Omit the pictures, but give back every entry below exactly as written.
- - -
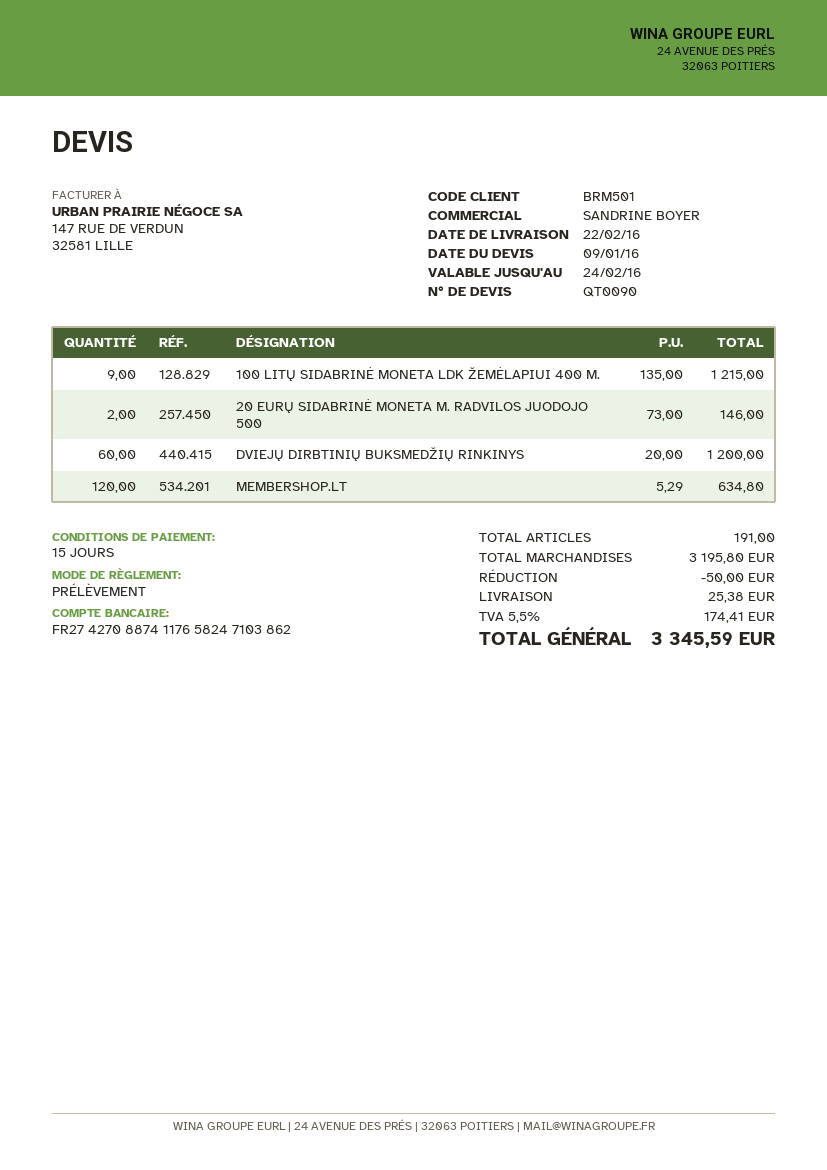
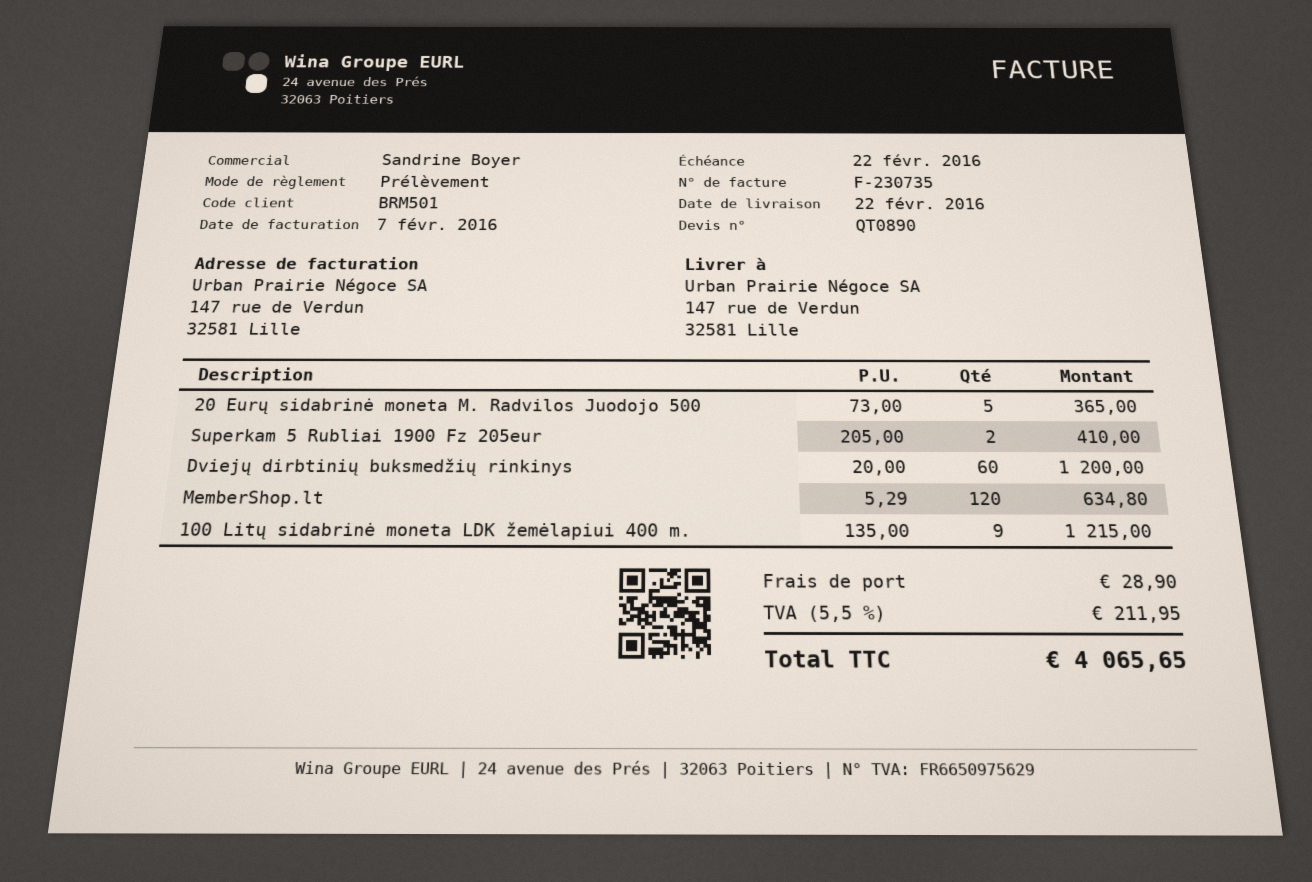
quote number: QT0090 -> QT0890
20 EURŲ SIDABRINĖ MONETA M. RADVILOS JUODOJO 500: 2 x 73.00 = 146.00 -> 5 x 73.00 = 365.00
Superkam 5 Rubliai 1900 Fz 205eur: none -> 2 x 205.00 = 410.00
discount: 50.00 -> none
shipping: 25.38 -> 28.90
tax: 5.5% = 174.41 -> 5.5% = 211.95
total: 3345.59 -> 4065.65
- - -
■ YOUR SOLUTION
quote number: QT0090 -> QT0890
20 EURŲ SIDABRINĖ MONETA M. RADVILOS JUODOJO 500: 2 x 73.00 = 146.00 -> 5 x 73.00 = 365.00
Superkam 5 Rubliai 1900 Fz 205eur: none -> 2 x 205.00 = 410.00
discount: 50.00 -> none
shipping: 25.38 -> 28.90
tax: 5.5% = 174.41 -> 5.5% = 211.95
total: 3345.59 -> 4065.65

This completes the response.